**WORK TASK:**
The output must consist only of the lines from the one with "total: 82.93 -> 85.08" through the end of the listing, restated exactly and free of pictures.

**DATA FOR THIS EXERCISE:**
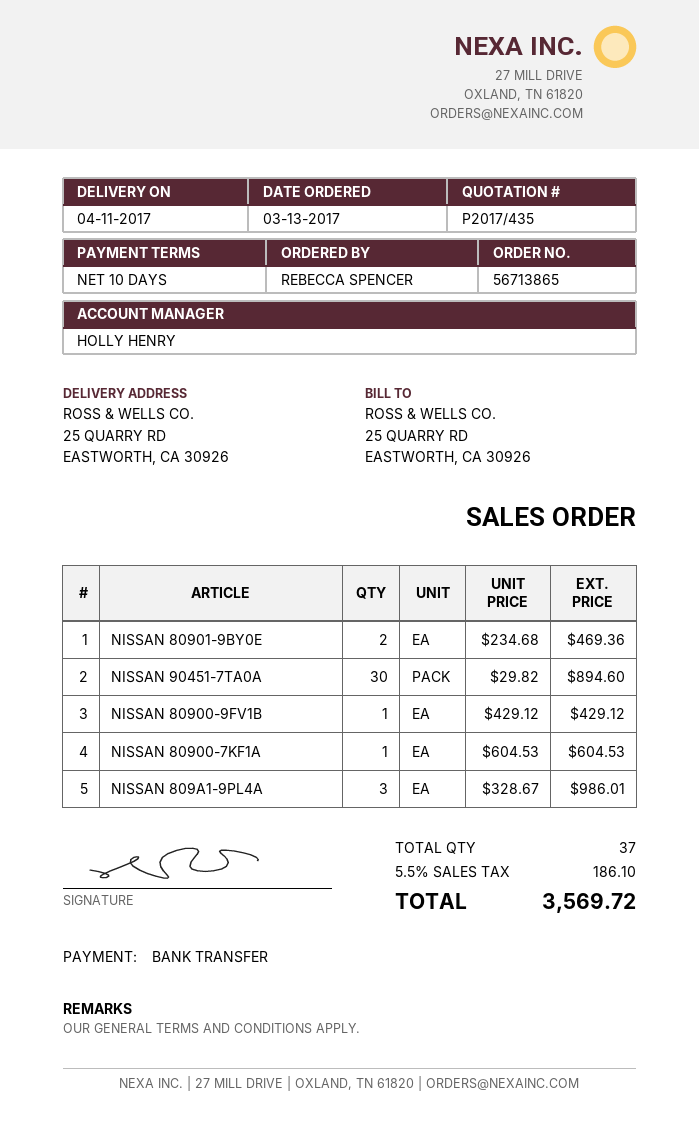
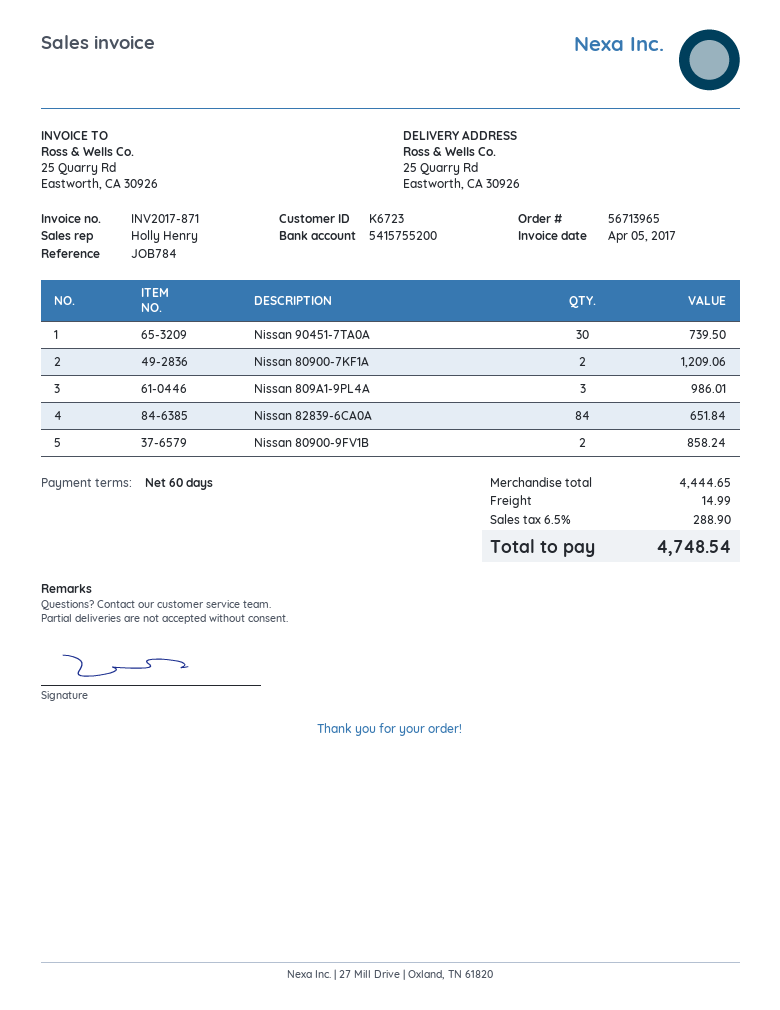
order number: 56713865 -> 56713965
payment terms: 10 days -> 60 days
NISSAN 80901-9BY0E: 2 for 469.36 -> none
NISSAN 90451-7TA0A: 30 for 894.60 -> 30 for 739.50
NISSAN 80900-9FV1B: 1 for 429.12 -> 2 for 858.24
NISSAN 80900-7KF1A: 1 for 604.53 -> 2 for 1209.06
Nissan 82839-6CA0A: none -> 84 for 651.84
shipping: none -> 14.99
tax: 5.5% = 186.10 -> 6.5% = 288.90
total: 3569.72 -> 4748.54

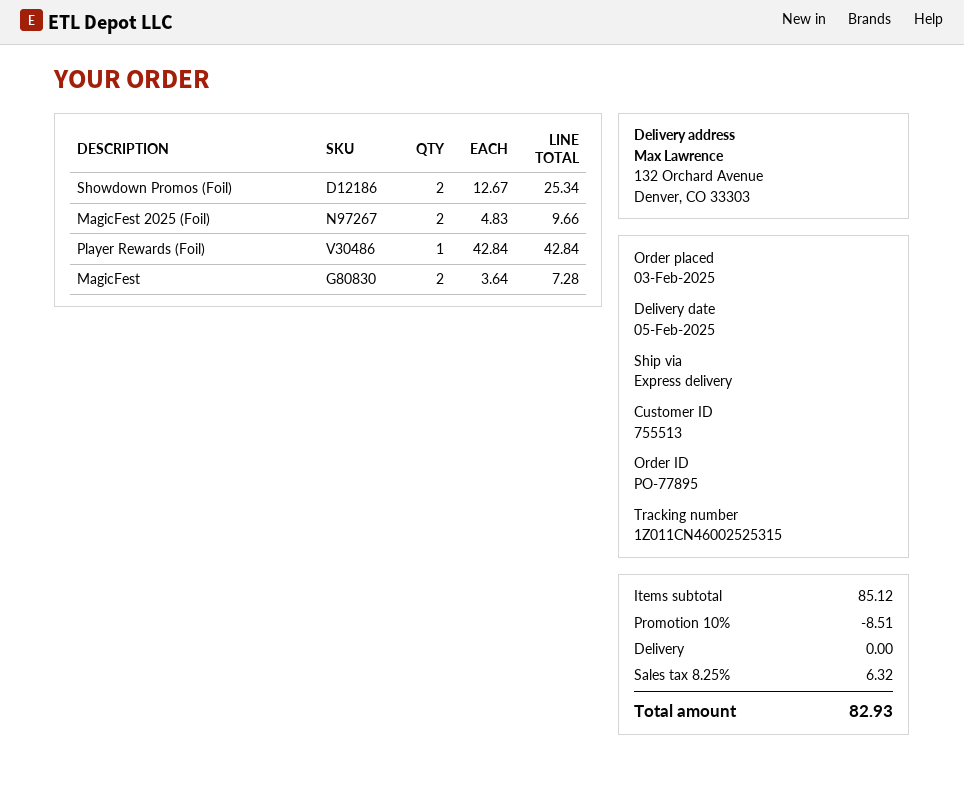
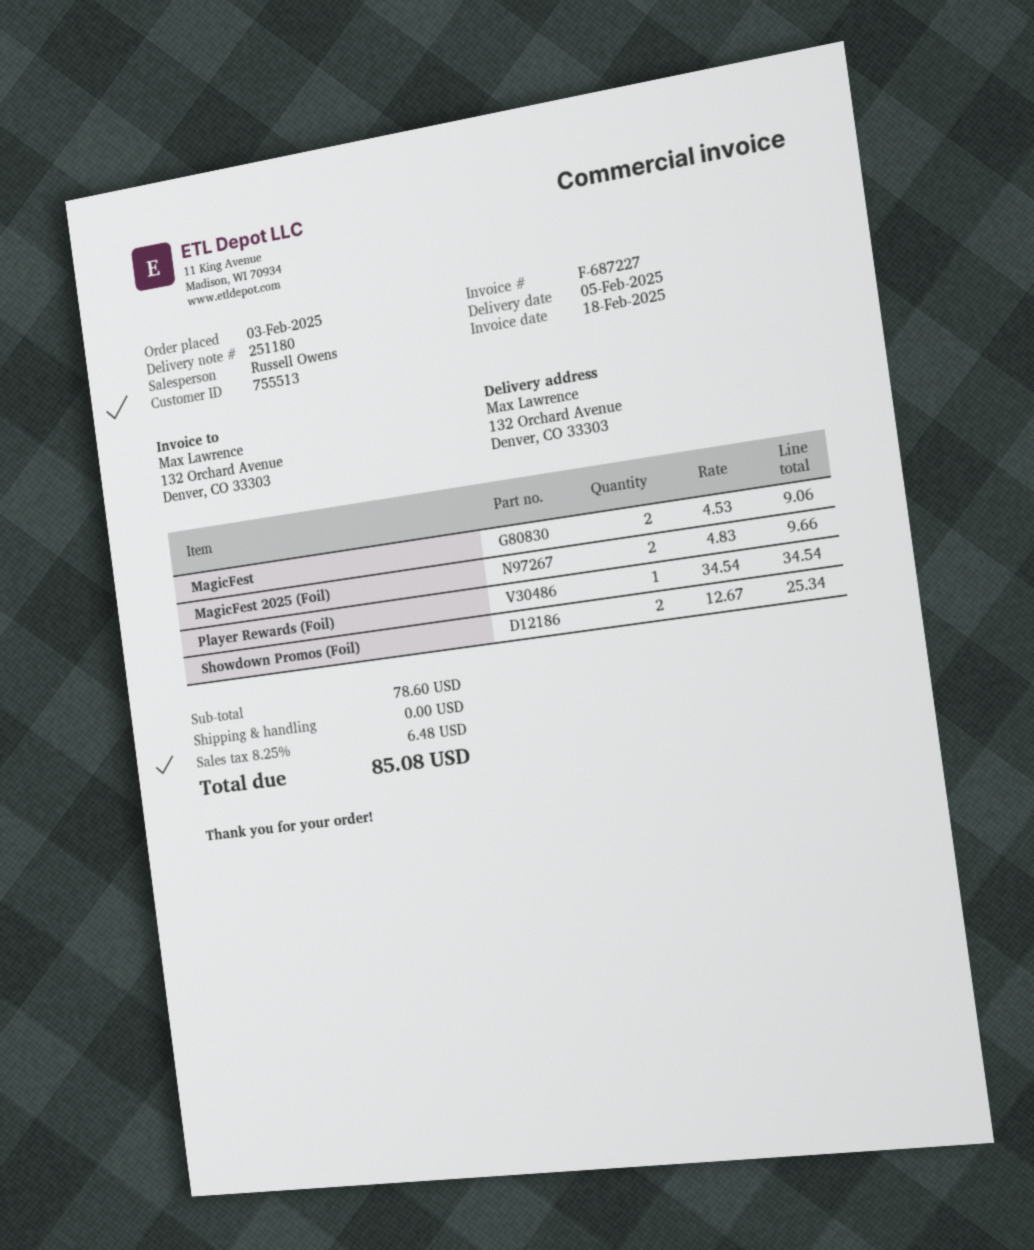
Player Rewards (Foil): 1 x 42.84 = 42.84 -> 1 x 34.54 = 34.54
MagicFest: 2 x 3.64 = 7.28 -> 2 x 4.53 = 9.06
subtotal: 85.12 -> 78.60
discount: 10% = 8.51 -> none
tax: 8.25% = 6.32 -> 8.25% = 6.48
total: 82.93 -> 85.08

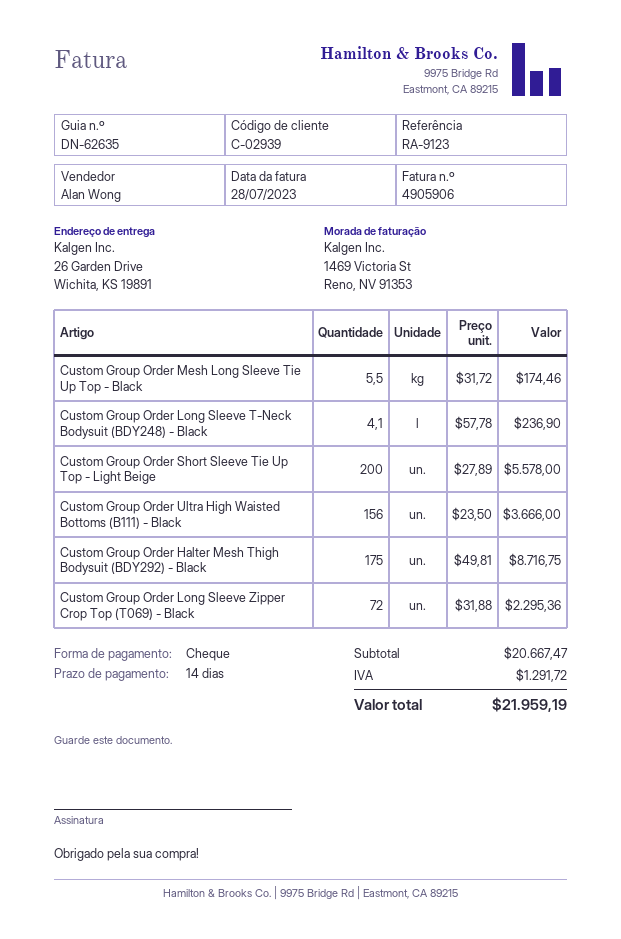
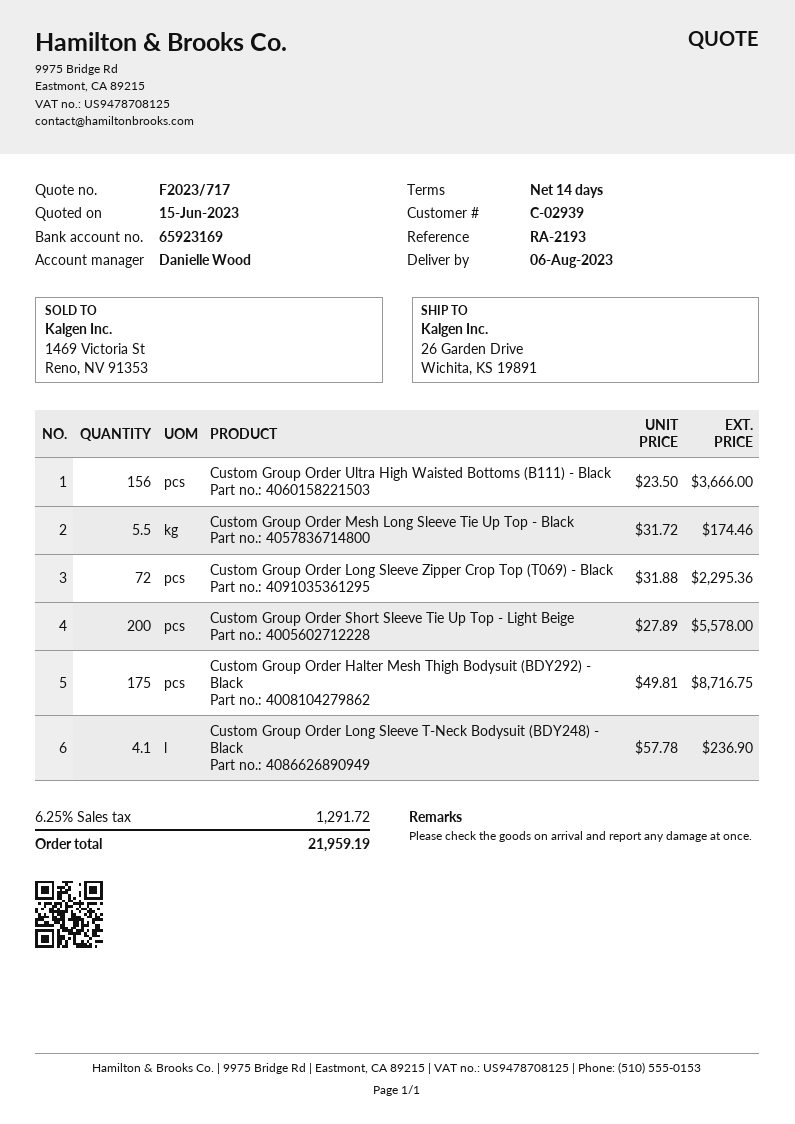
reference: RA-9123 -> RA-2193
sales rep: Alan Wong -> Danielle Wood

**EXPECTED ANSWER:**
total: 82.93 -> 85.08

reference: RA-9123 -> RA-2193
sales rep: Alan Wong -> Danielle Wood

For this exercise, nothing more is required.